• Your assignment:
Please print every record below exactly as written, leaving out the pictures.

Given information Block Start

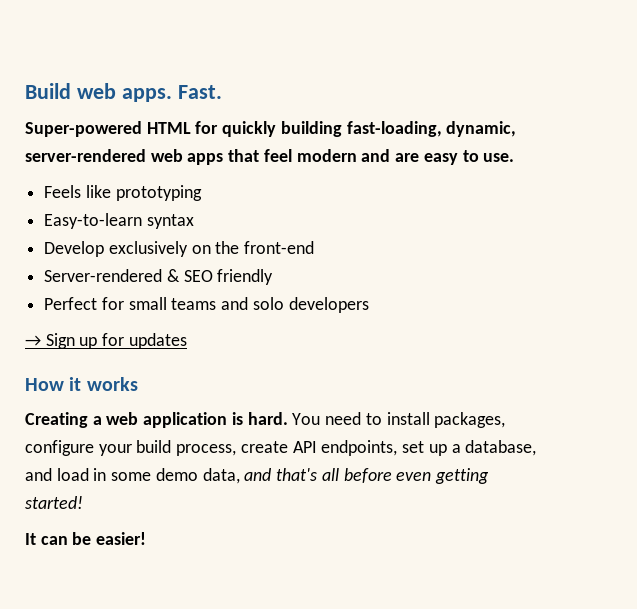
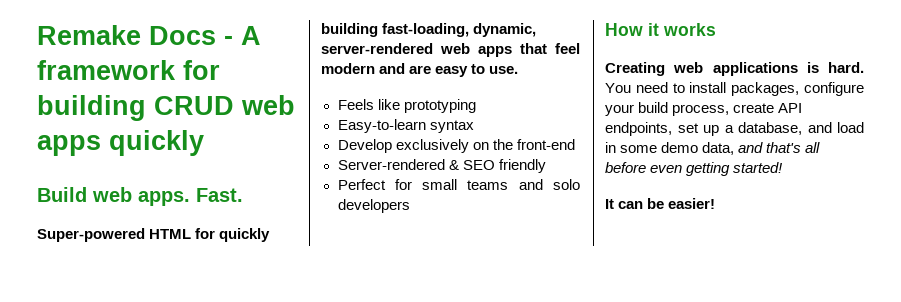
(25, 91) none -> [37,25,261,45] [37,60,220,80] [37,95,295,121] [37,130,204,156] Remake Docs - A framework for building CRUD web apps quickly //
[25,333,187,349] // → Sign up for updates -> (410, 206) none
[92,412,228,428] a web application -> [673,62,798,76] web applications

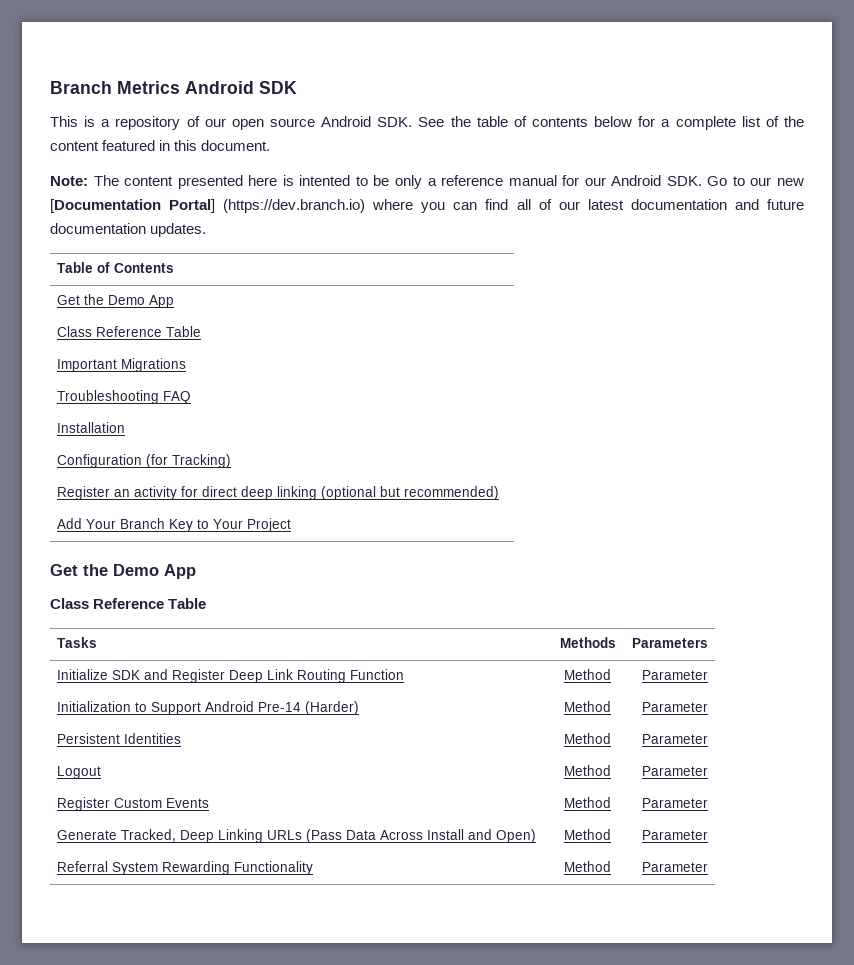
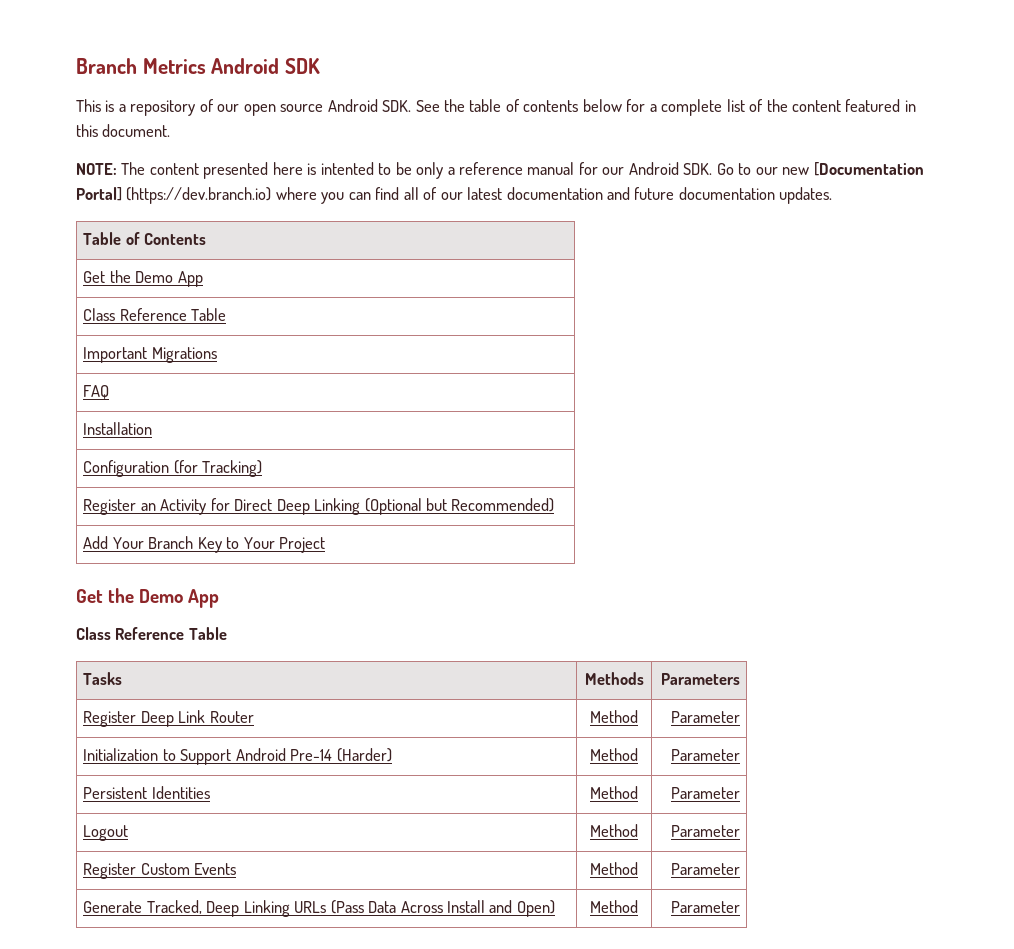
[50,176,88,186] Note: -> [76,163,117,175] NOTE:
[57,390,160,404] Troubleshooting -> (217, 355) none
[134,486,500,500] activity for direct deep linking (optional but recommended) -> [160,498,555,515] Activity for Direct Deep Linking (Optional but Recommended)
[57,669,169,680] Initialize SDK and -> (740, 679) none
[297,669,405,683] Routing Function -> [209,711,254,723] Router
[57,861,314,875] [564,861,611,872] [641,862,708,872] // Referral System Rewarding Functionality | Method | Parameter -> (740, 907) none

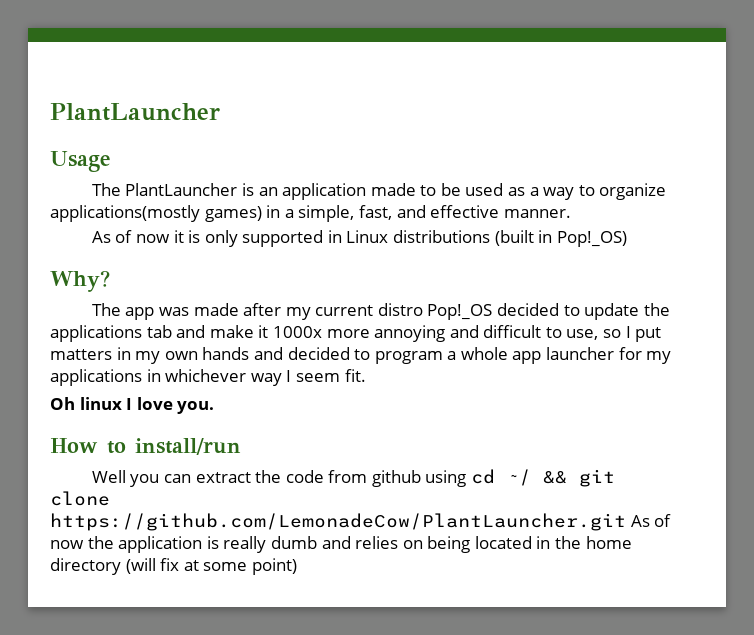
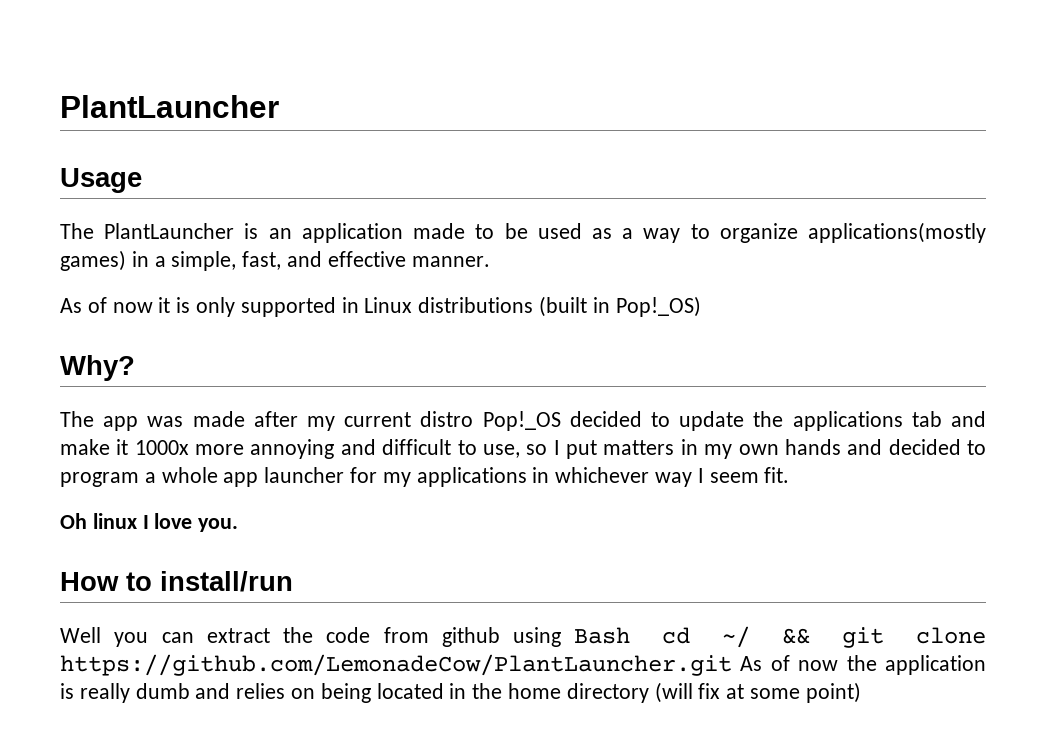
(467, 478) none -> [574,627,631,644] Bash

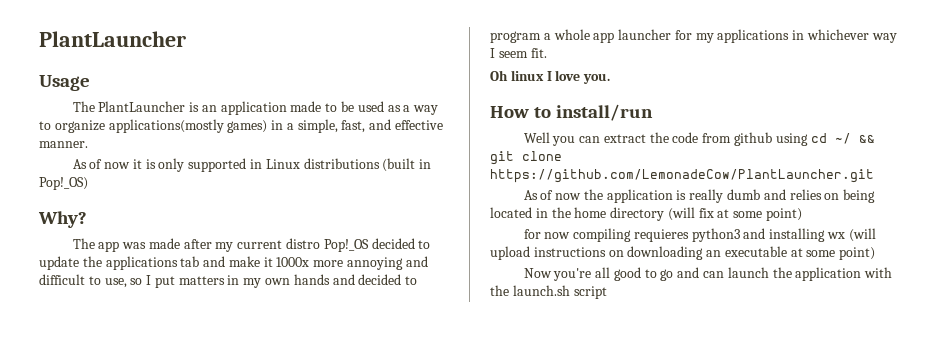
[574,627,631,644] Bash -> (808, 139) none
(732, 665) none -> (874, 176) //
(861, 692) none -> [523,228,876,242] [490,246,876,260] [523,267,893,281] [490,285,607,299] // for now compiling requieres python3 and installing wx (will upload instructions on downloading an executable at some point) // Now you're all good to go and can launch the application with the launch.sh script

Given information Block End

• Written answer:
(25, 91) none -> [37,25,261,45] [37,60,220,80] [37,95,295,121] [37,130,204,156] Remake Docs - A framework for building CRUD web apps quickly //
[25,333,187,349] // → Sign up for updates -> (410, 206) none
[92,412,228,428] a web application -> [673,62,798,76] web applications

[50,176,88,186] Note: -> [76,163,117,175] NOTE:
[57,390,160,404] Troubleshooting -> (217, 355) none
[134,486,500,500] activity for direct deep linking (optional but recommended) -> [160,498,555,515] Activity for Direct Deep Linking (Optional but Recommended)
[57,669,169,680] Initialize SDK and -> (740, 679) none
[297,669,405,683] Routing Function -> [209,711,254,723] Router
[57,861,314,875] [564,861,611,872] [641,862,708,872] // Referral System Rewarding Functionality | Method | Parameter -> (740, 907) none

(467, 478) none -> [574,627,631,644] Bash

[574,627,631,644] Bash -> (808, 139) none
(732, 665) none -> (874, 176) //
(861, 692) none -> [523,228,876,242] [490,246,876,260] [523,267,893,281] [490,285,607,299] // for now compiling requieres python3 and installing wx (will upload instructions on downloading an executable at some point) // Now you're all good to go and can launch the application with the launch.sh script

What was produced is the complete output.